When his teacher, Mr. Griffin, asked why Santa’s hat was black,
Rocky couldn’t answer. He knew why it was black,
sure, there were lots of reasons, lots of snow covering
everything up. He didn’t know why. His eyes welled
up and he threw the Santa at the window and it
crackled the safety glass and thudded to the floor.
There was a dented spider web in the green glass now.
The lights outside, in the multry gloom, were splintered.
What did it matter! He put his head on his arms and
cried and cried until Mr. Griffin picked him up
and carried him like a limp cat to the office.

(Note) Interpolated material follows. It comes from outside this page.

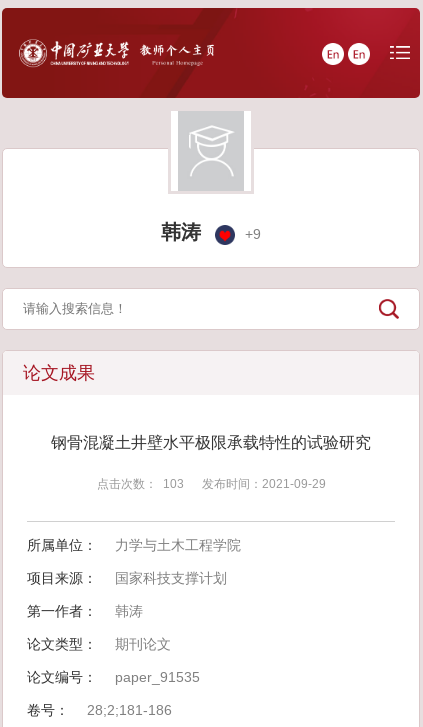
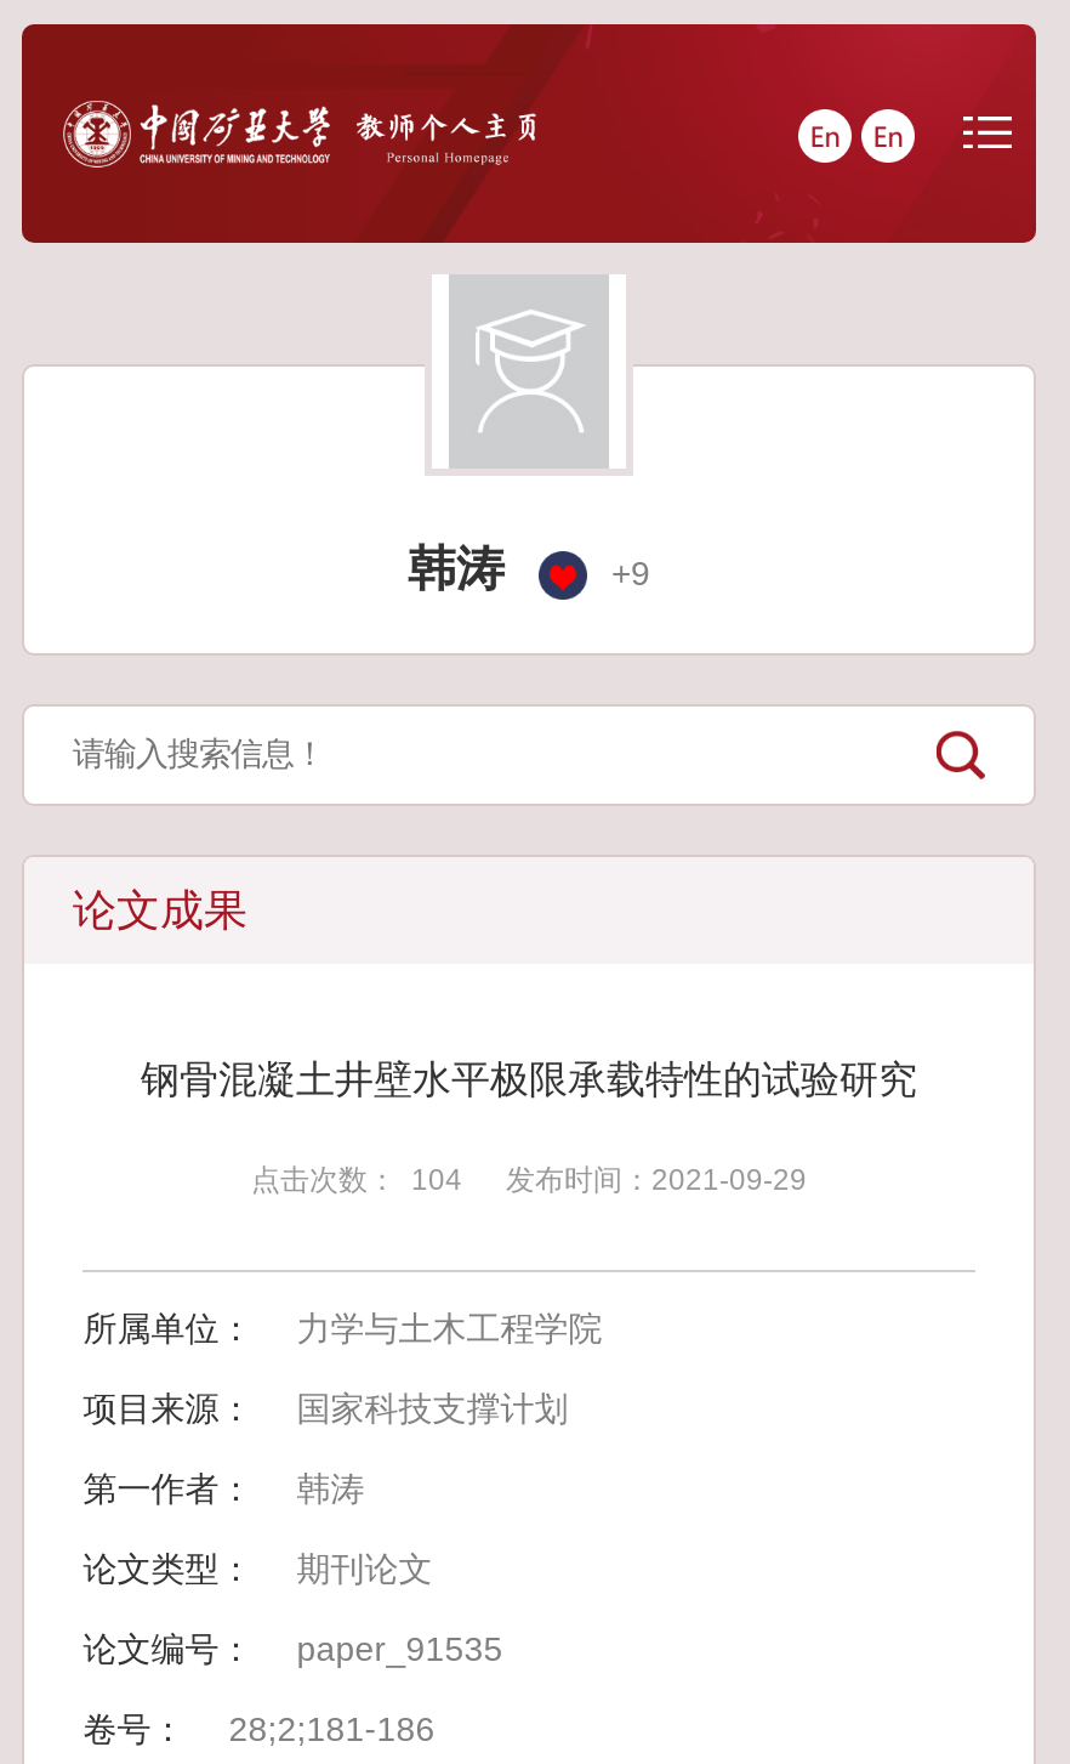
[96,477,326,491] 点击次数： 103 发布时间：2021-09-29 -> [251,1163,807,1197] 点击次数： 104 发布时间：2021-09-29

“He was fine,” his mother said to the principal. Rocky heard them through the door. “He’s been fine. He hasn’t said a thing. Even at the service…”
“It’s normal,” the principal said.
“He’s weirdly happy,” his mother said. “Who knows, I thought he was ok.”
“Kids react differently.”
“I don’t know,” she said.
“Do you have family support?” the principal asked.
Rocky tried to look through the floor. The carpet was an ugly blue. The secretaries glanced at him then glanced down and looked busy again. He heard one whisper, “I didn’t know.” Mrs. Peach had a large jar of candy on her desk. For the first time in his life he understood he didn’t want any candy; for the first time in his life he knew he could have it all without even asking.
His mother tried to grab his hand when she came out, but he didn’t
want that either. “We’re just gonna go home today, that’s all, Rocky.”
Maybe play games, he thought. He liked Chutes and Ladders.
But when they got home, his mother mixed herself something
to drink and brought him a Coke and turned on the TV with
the sound off. Her leg bounced up and down, making her
pointed shoe stab the air. Finally she said, “Your
principal thinks you’re upset. [kick kick] You can
tell me if you’re upset. [kick] I mean, I’m
upset. [kick kick kick] Who wouldn’t be upset.”
“I’m not upset,” he said, slugging back the Coke like his dad had swigged summer beer. He looked around for his toy milk truck. It was his favorite because the back doors opened and the front doors opened and you could take the milk man out to deliver milk.
“You threw Santa.” From his vantage point on the floor she was just a pair of crossed lady’s legs, shimmery
in pantyhose. Her voice, a storm cloud over the couch, warned of torrents and
lightning to come. It sounded the same as
how she'd talked to his dad just about every night before he left.
Then both voices would get loud and they would fight. Then his dad, the Sergeant, was gone to Afghanistan, which he’d shown Rocky on a map. It had a lot of mountains and terrorists in those mountains and it was his dad’s job to help find those guys and then he would come back. He said he would come back. His mom didn’t have to yell at him like that, which is probably why he didn’t come back. He wanted to stay and then he got killed. He would’ve already been back if his mom hadn’t yelled at him so much.
Rocky took his truck up to his bedroom and as he delivered milk to
the green soldiers under his bed he thought about what he should do
about today, which was a bothersome day. Tonight he would tell the
fish to tell his dad what happened at school. He knew now: the
question marks were because the koi wanted to know things. So he
told them. Then the snakes, with their dashboard-blue lighted eyes,
led the way to the Sergeant’s plot over in the military cemetery
and the fish followed beneath, swimming through the dirt. The koi
visited the Sergeant and usually told him that Rocky missed him
a lot and he wished they were still at Disneyland or that he
could watch his dad mow the lawn like he used to. Tonight the
fish would tell him that Rocky didn’t mean to throw the Santa;
that he didn’t know why he did that and he wished he could tell his
dad in person; and what should he do now because his mom was
sinking farther into the couch than before and ignoring it when the
phone rang.
Rocky sat cross-legged on the floor to draw a picture of his Abraham Lincoln Santa. He had found the cockroaches to be useful as well: After he fell to sleep tonight the cockroaches would silently roll his drawing to the coffin and slip it under the lid. After his dad saw it, they would bring it back. Rocky liked this setup. It was pretty good. It kept his mom out of the picture. He got busy with his crayons.